I Wish It Was..

I wish this were a happier update. The fact of the matter is I’m in the midst of a depressive episode. I’m looking to escape in all the wrong places. Nothing seems to be going right, I’m anxious all the time, the opportunities to tell those above my (authority wise) rank “I told you so” are far too many. I don’t want to be right in this sense. The last thing I choose to play with, profits or no profits and corporate oversight or not, people’s lives are NOT a toy.

When COVID-19 really kicked off for my area, I (along with the other “peasants” on my team) really drove the point home that we needed to be proactive in our attack. I begged my direct Supervisors and other leaders in my building to really enforce the personal safety measures touted by the CDC. Too often I was met with either condescending or patronizing answers. I realized how futile this was, and instead “put up” to effectively “shut them up”.

Did I get recognition for my efforts? Sure. They were nice enough to commend my personal efforts to try to make what improvements I could to the safety of my colleagues.

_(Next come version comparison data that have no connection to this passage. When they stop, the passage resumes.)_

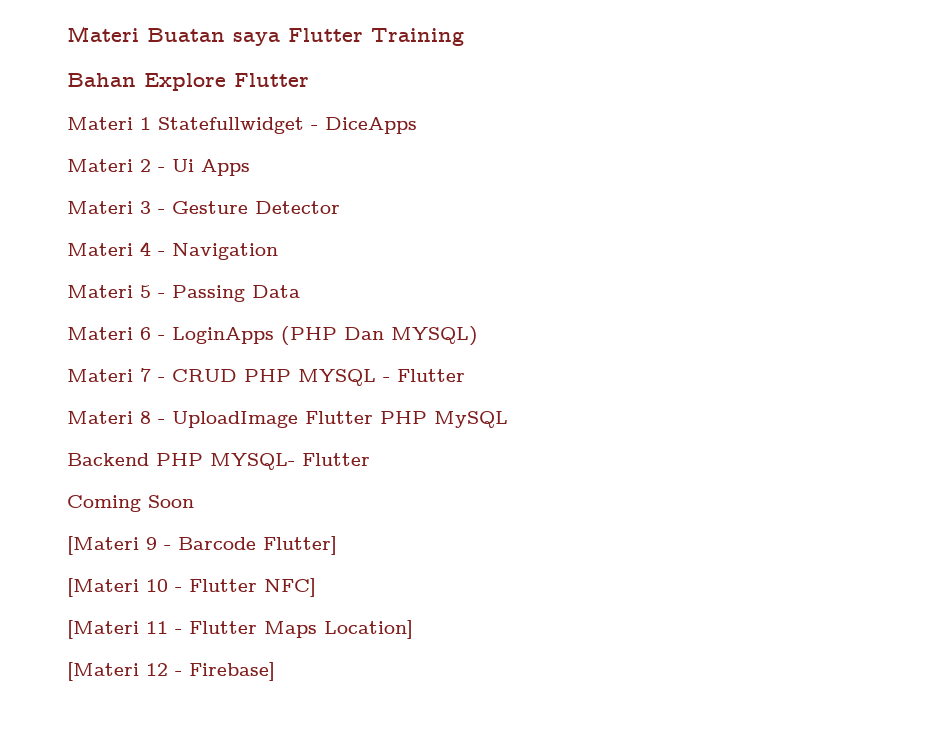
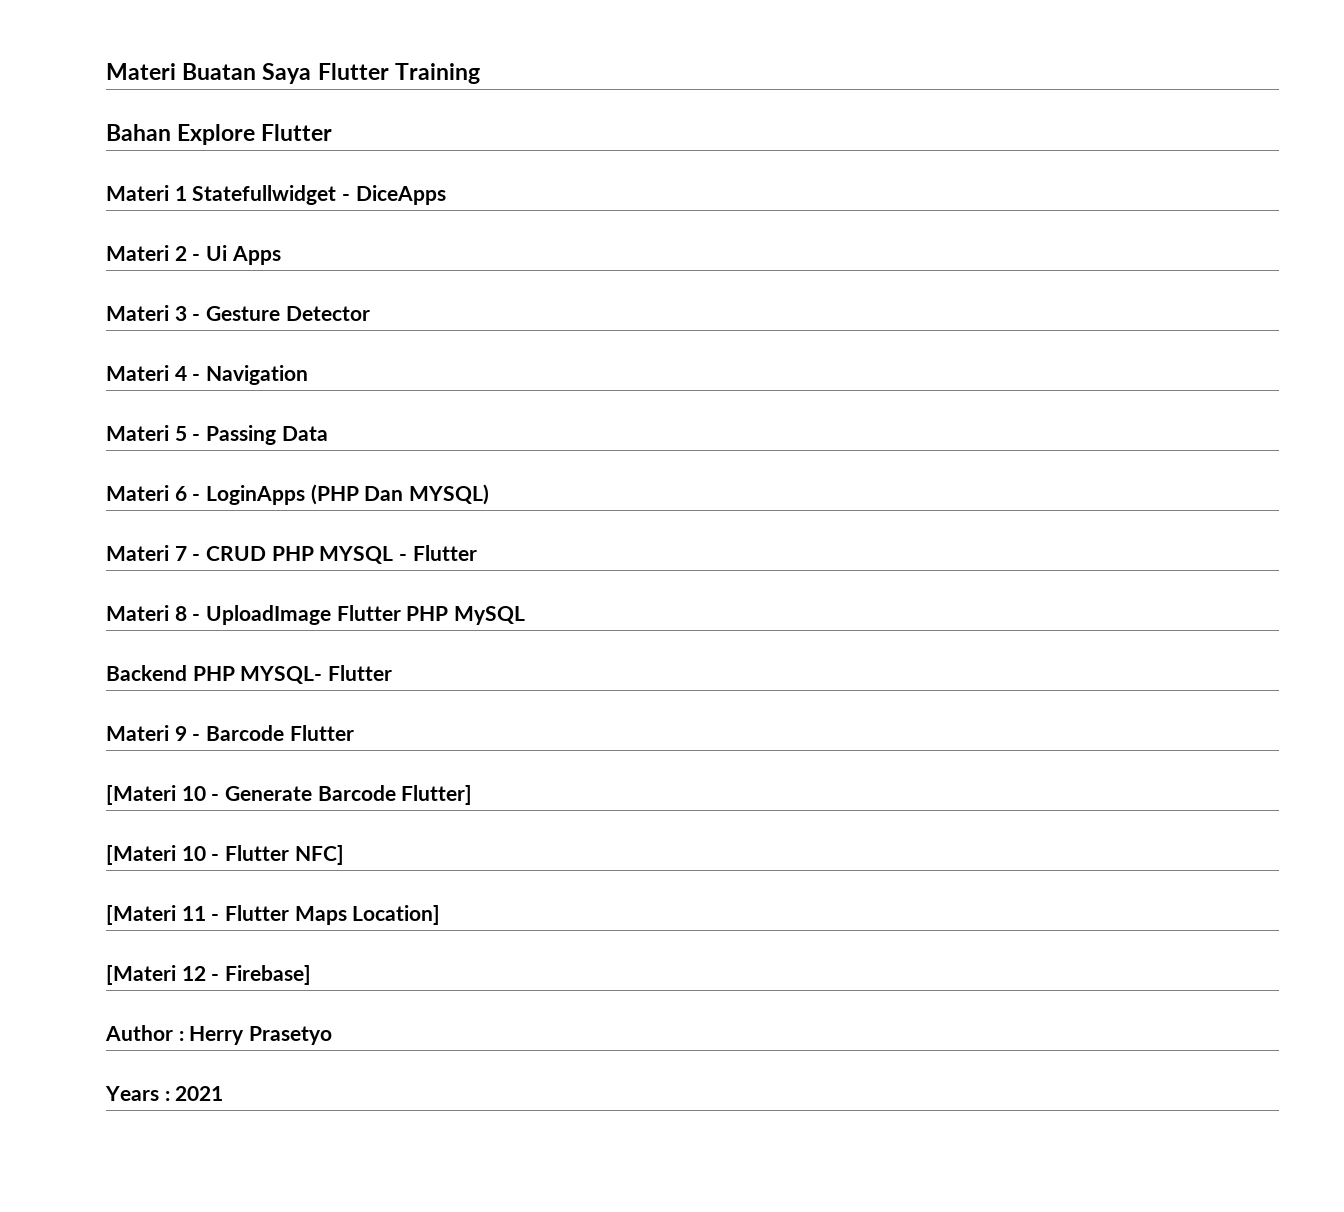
[233,32,280,46] saya -> [262,63,312,84] Saya
[67,495,194,512] [67,536,171,555] Coming Soon // [Materi 9 - -> [106,725,354,741] [106,785,313,805] Materi 9 - Barcode Flutter // [Materi 10 - Generate
(275, 671) none -> [105,1025,333,1045] [105,1086,224,1101] // Author : Herry Prasetyo // Years : 2021

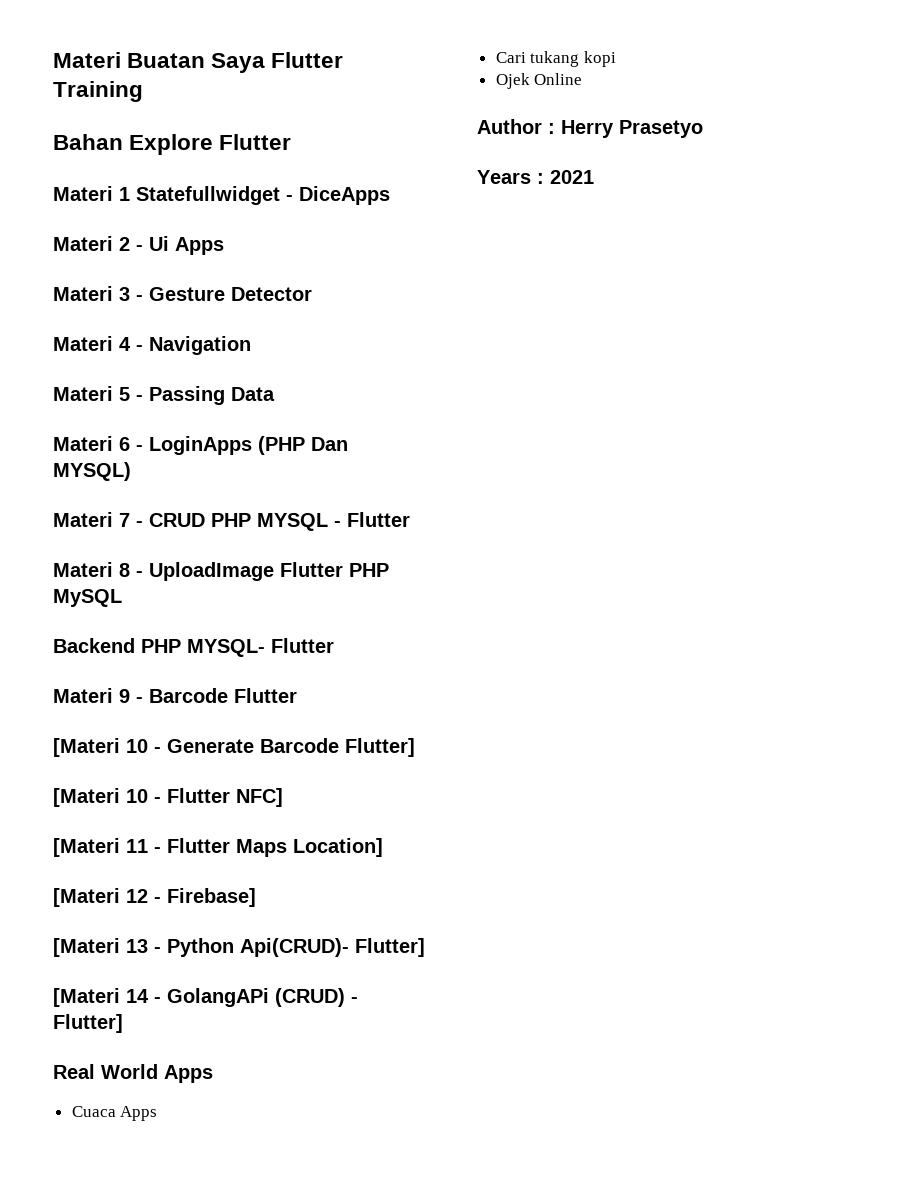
(312, 975) none -> [53,938,425,957] [53,988,358,1007] [53,1014,123,1033] [53,1064,213,1083] [71,1106,158,1121] [495,51,616,67] [495,73,583,89] // [Materi 13 - Python Api(CRUD)- Flutter] // [Materi 14 - GolangAPi (CRUD) - Flutter] // Real World Apps // Cuaca Apps // Cari tukang kopi // Ojek Online

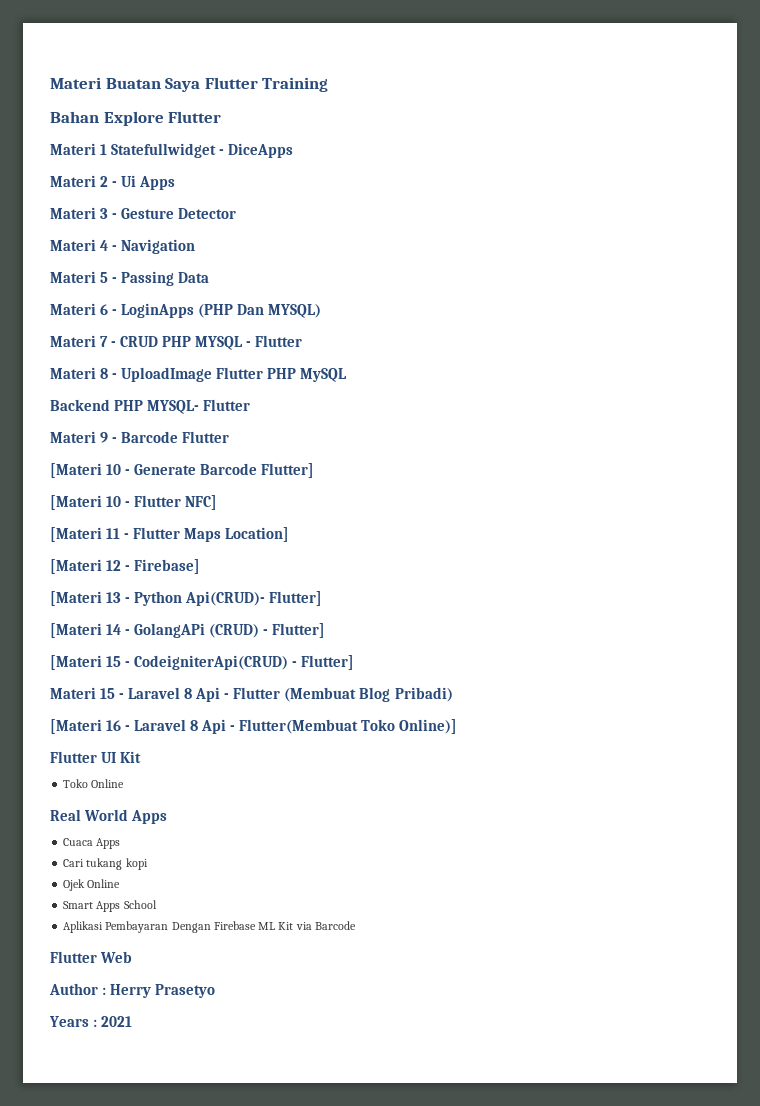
(123, 1023) none -> [50,655,355,670] [50,687,453,702] [50,719,458,734] [50,751,142,763] [63,779,125,788] // [Materi 15 - CodeigniterApi(CRUD) - Flutter] // Materi 15 - Laravel 8 Api - Flutter (Membuat Blog Pribadi) // [Materi 16 - Laravel 8 Api - Flutter(Membuat Toko Online)] // Flutter UI Kit // Toko Online
(583, 79) none -> [63,900,157,912] [63,921,356,933] [50,951,133,963] // Smart Apps School // Aplikasi Pembayaran Dengan Firebase ML Kit via Barcode // Flutter Web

What did I get for it? Some useless cards saying they were impressed I held my position and led by example. 15 cases of COVID-19 in ONE of our nine buildings. 37 people on self quarantine (a healthy mix of symptomatic and asymptomatic), and 3 departments (entire 20+ employee) out for close contact isolation. An ignored Doctors note stating I’m high risk and should work from home. And 52+ “I Told You So” mentions.

1 Comment

  1. Ugh I get it. (I personally work in retail, though I am at the very bottom.)You keep ringing the alarm bells for something and no one listens and all you get in the end, if you’re lucky enough for someone to have recognized you, is a worthless card or something else that does not in anyway help your bottom like. I sort of had something similar recently where one of our emergency exit doors was unable to be opened during a fire drill (I’m on the top of a three-floor department store, and imagine running straight down two stories of stairs to find the door completely unable to budge). I complained and complained and finally after a YEAR and another drill they listened to me and got someone. And when they told me, it was like “Oh, the door was caulked shut.” (why the hell an emergency exit door would be caulked shut in the first place is completely beyond me in its unfathomable depths of stupidity.) And that was it. No one had ever cared about it except me. So yes I get your pain of caring about something and ringing the alarm bell and no one caring or acknowledging your efforts. In both of our cases, the results could be deadly.